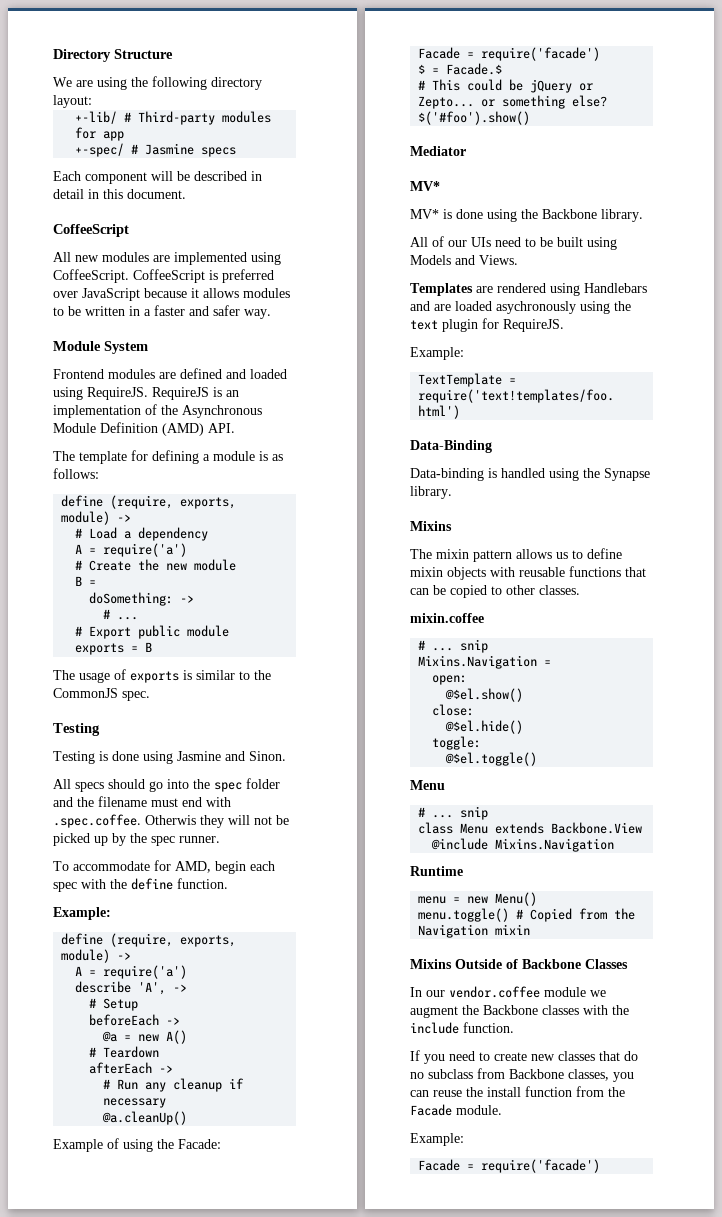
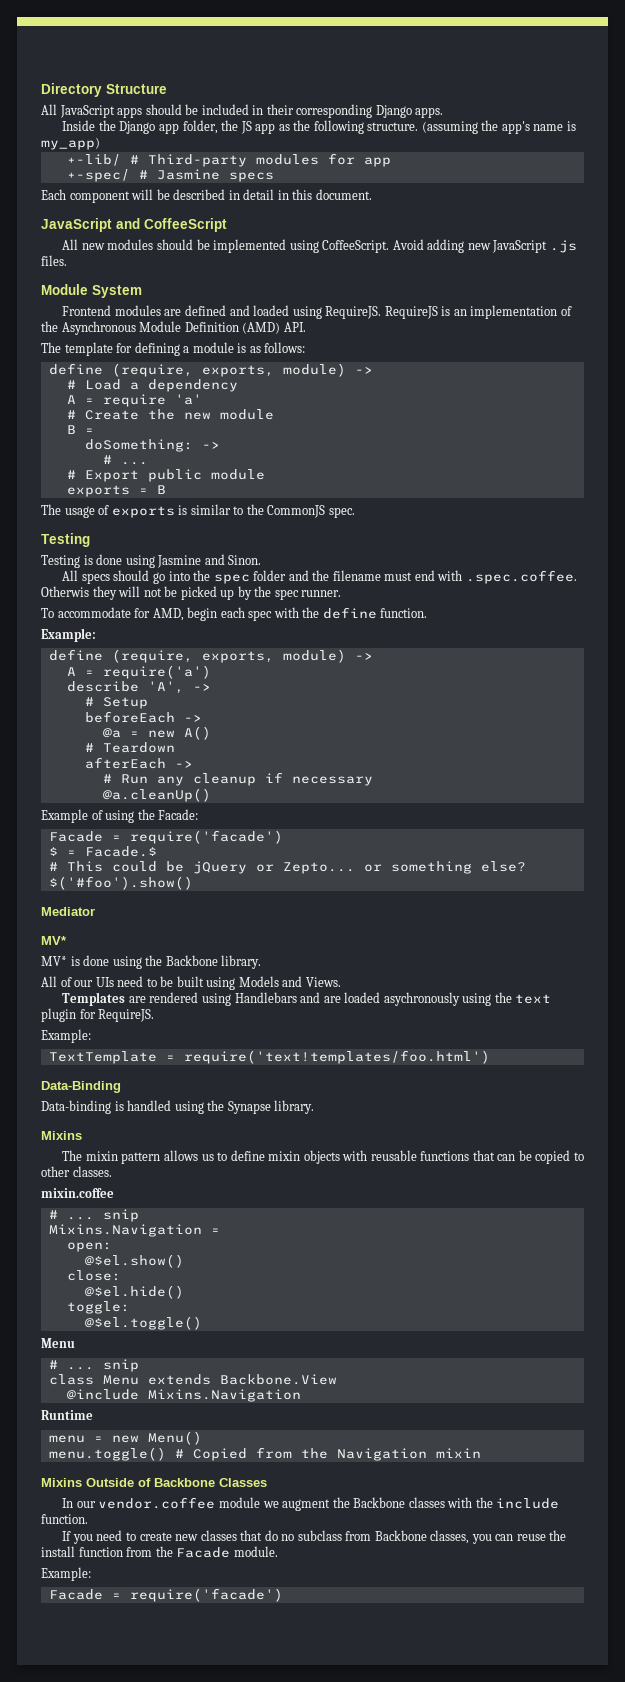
- We are using the following directory layout:
+ All JavaScript apps should be included in their corresponding Django apps.
+ Inside the Django app folder, the JS app as the following structure. (assuming the app's name is my_app)
  Each component will be described in detail in this document.
- CoffeeScript
+ JavaScript and CoffeeScript
- All new modules are implemented using CoffeeScript.
+ All new modules should be implemented using CoffeeScript.
- CoffeeScript is preferred over JavaScript because it allows modules to be written in a faster and safer way.
+ Avoid adding new JavaScript .js files.
  # Load a dependency
- A = require('a')
+ A = require 'a'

======

**What is needed**
Each line in the listing where the word "implemented" is found is to be copied.

**Solution for this task**
- All new modules are implemented using CoffeeScript.
+ All new modules should be implemented using CoffeeScript.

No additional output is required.